Dari total itu, mobil ini masih mampu menempuh hingga 315 km dalam mode listrik murni. Kombinasi tersebut membuat Mona L03 relevan bagi konsumen yang membutuhkan mobil listrik untuk perjalanan harian, tetapi tetap ingin cadangan jarak tempuh yang panjang.
Dimensi kompak, desain tetap tegas
Secara ukuran, Mona L03 masuk kategori Compact SUV dengan panjang 4.650 mm, lebar 1.920 mm, tinggi 1.600 mm, dan jarak sumbu roda 2.850 mm. Proporsi tersebut membuatnya tetap praktis digunakan di perkotaan, tetapi masih cukup besar untuk menghadirkan kesan SUV yang kuat.
Dari sisi tampilan, Xpeng memberi Mona L03 bahasa desain yang elegan dan mengalir, namun tetap sporty. Mobil ini memakai lampu depan LED dengan Daytime Running Light serta pelek alloy berkelir hitam.
Harga diarahkan lebih dekat ke pasar massal
He Xiaopeng sebelumnya menyebut Mona L03 dikembangkan dengan standar kendaraan di harga 300.000 yuan atau sekitar Rp791 jutaan. Namun, harga jual resminya dipastikan akan berada di bawah angka tersebut.
Pelaku pasar di Tiongkok memperkirakan varian termurahnya akan dijual sekitar 150.000 yuan atau Rp395 jutaan. Pada kisaran itu, Mona L03 diperkirakan berhadapan langsung dengan BYD Atto 3 dan Geely EX5.

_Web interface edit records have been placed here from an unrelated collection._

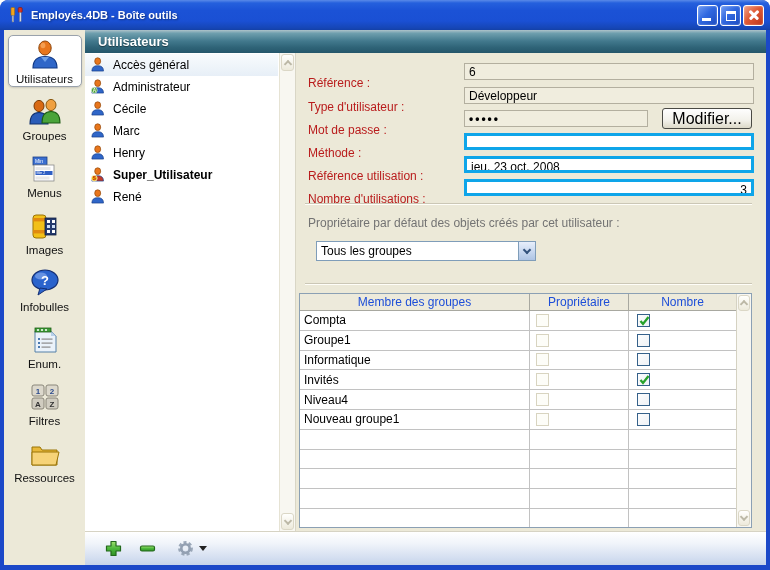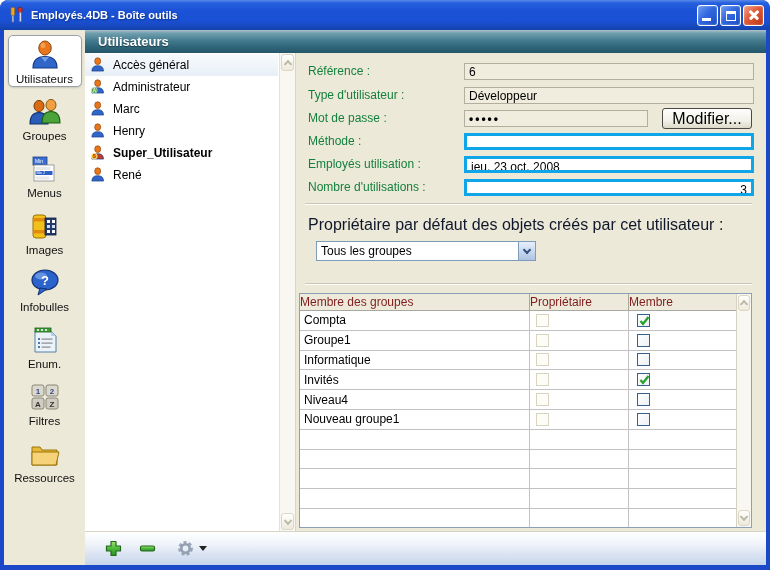"Référence :" .flabel { color: #15803d -> #b91c1c; top: 0 -> 12px }
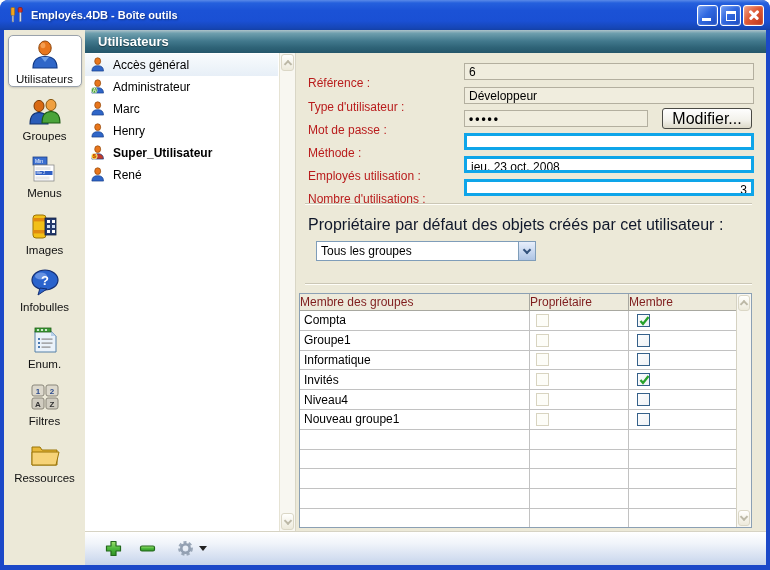"Cécile" div.u-row { html: none -> <div> <span><svg> <ellipse></ellipse> <path></path> </svg></span> <span>Cécile</span> </div> }
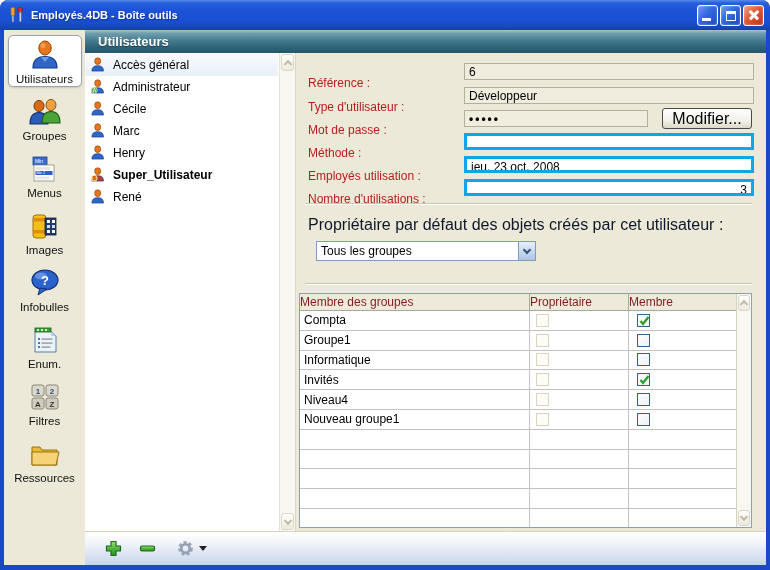"Employés utilisation :" span.flabel { text: Employés -> Référence }
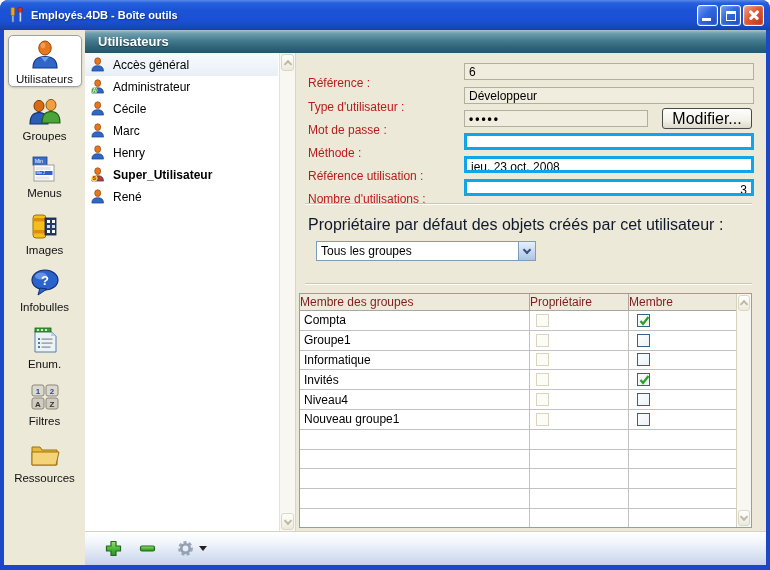"Propriétaire par défaut des objets" .owner-label { color: #0f172a -> #737373; font-size: 16px -> 12px }
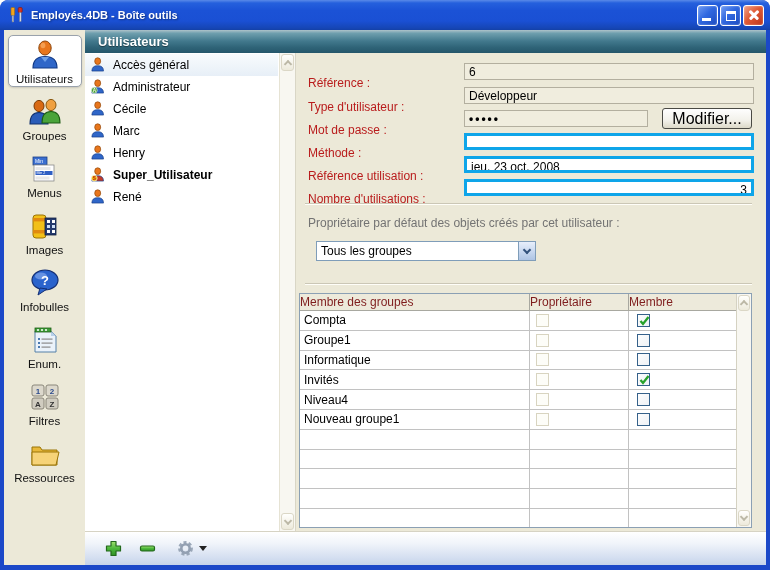"Membre des groupes" .g-head .hc { color: #7f1d1d -> #1d4ed8; text-align: left -> center }
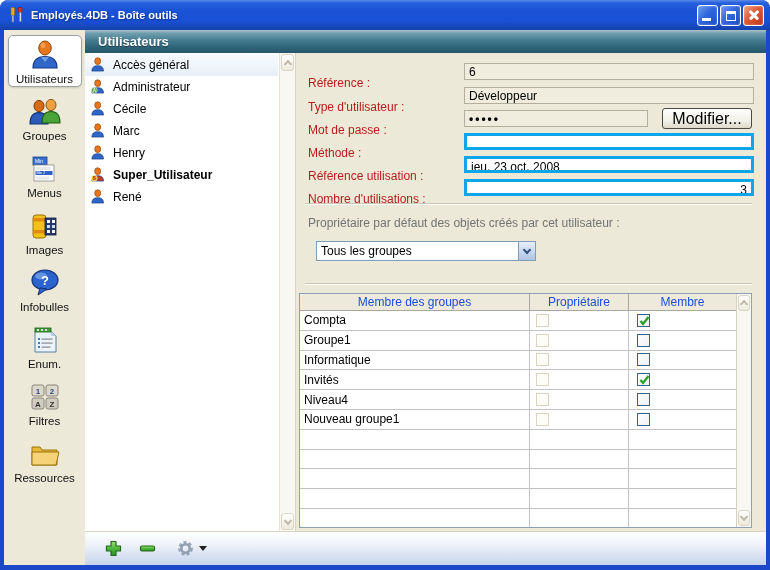"Membre" span.hc { text: Membre -> Nombre }
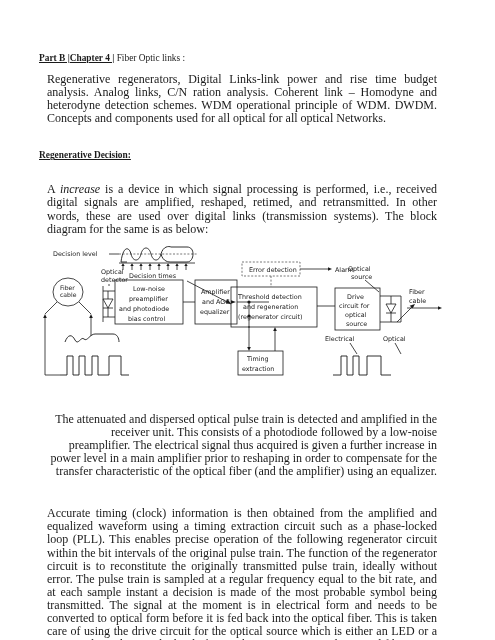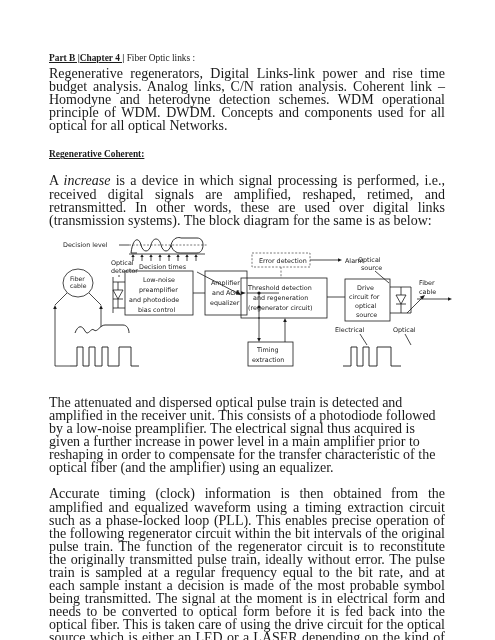"Part B |Chapter 4 |" .page { padding: 52px 50px 0 49px -> 52px 50px 0 39px }
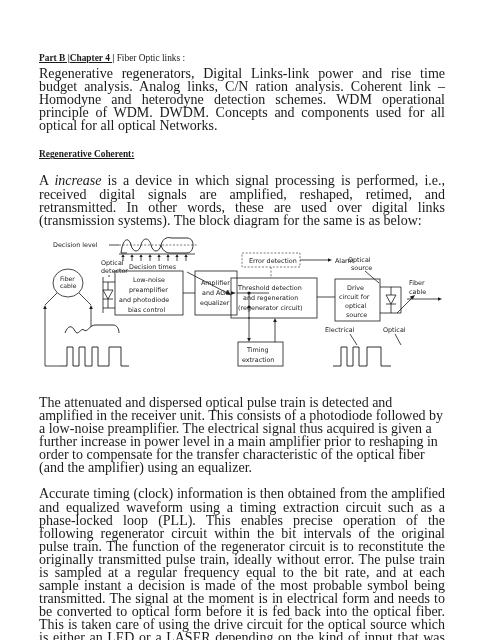"Regenerative regenerators, Digital" p.body-text { font-size: 14px -> 12px; margin: 0 -> 8px }
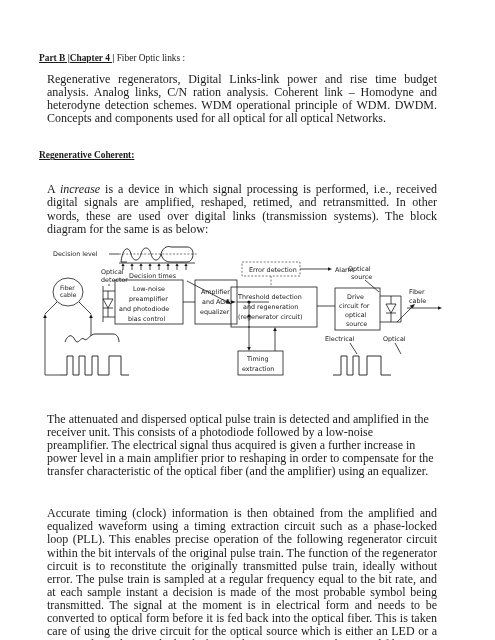"Regenerative Coherent:" p.section-heading { text: Coherent -> Decision }
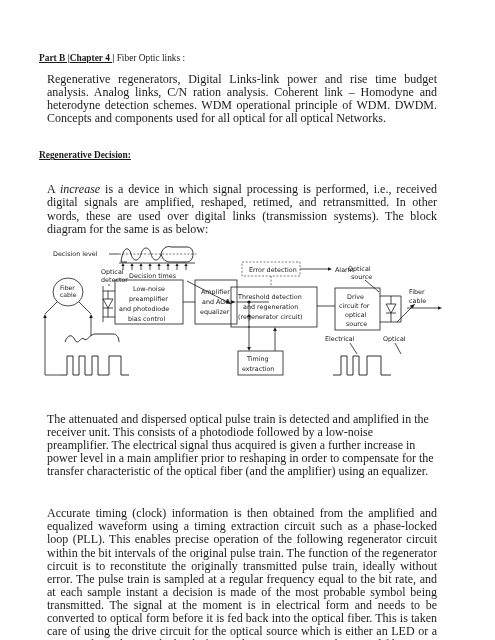"The attenuated and dispersed optical" p.body-text.nojust { text-align: left -> right }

Potensi meluas ke pasar global, termasuk Indonesia
Statusnya sebagai model global membuka peluang Mona L03 ikut masuk ke pasar lain di luar China. Indonesia menjadi salah satu pasar yang masuk akal, terlebih Xpeng sudah lebih dulu memasarkan X9, G6 Pro, dan G6 AWD di Tanah Air.
Dengan kombinasi SUV kompak, dua opsi teknologi, jarak tempuh panjang, dan target harga yang lebih kompetitif, Mona L03 menjadi salah satu model penting dalam strategi ekspansi Xpeng. Jika rencana globalnya berjalan mulus, SUV ini berpotensi menjadi penentu arah baru bagi merek tersebut di segmen elektrifikasi.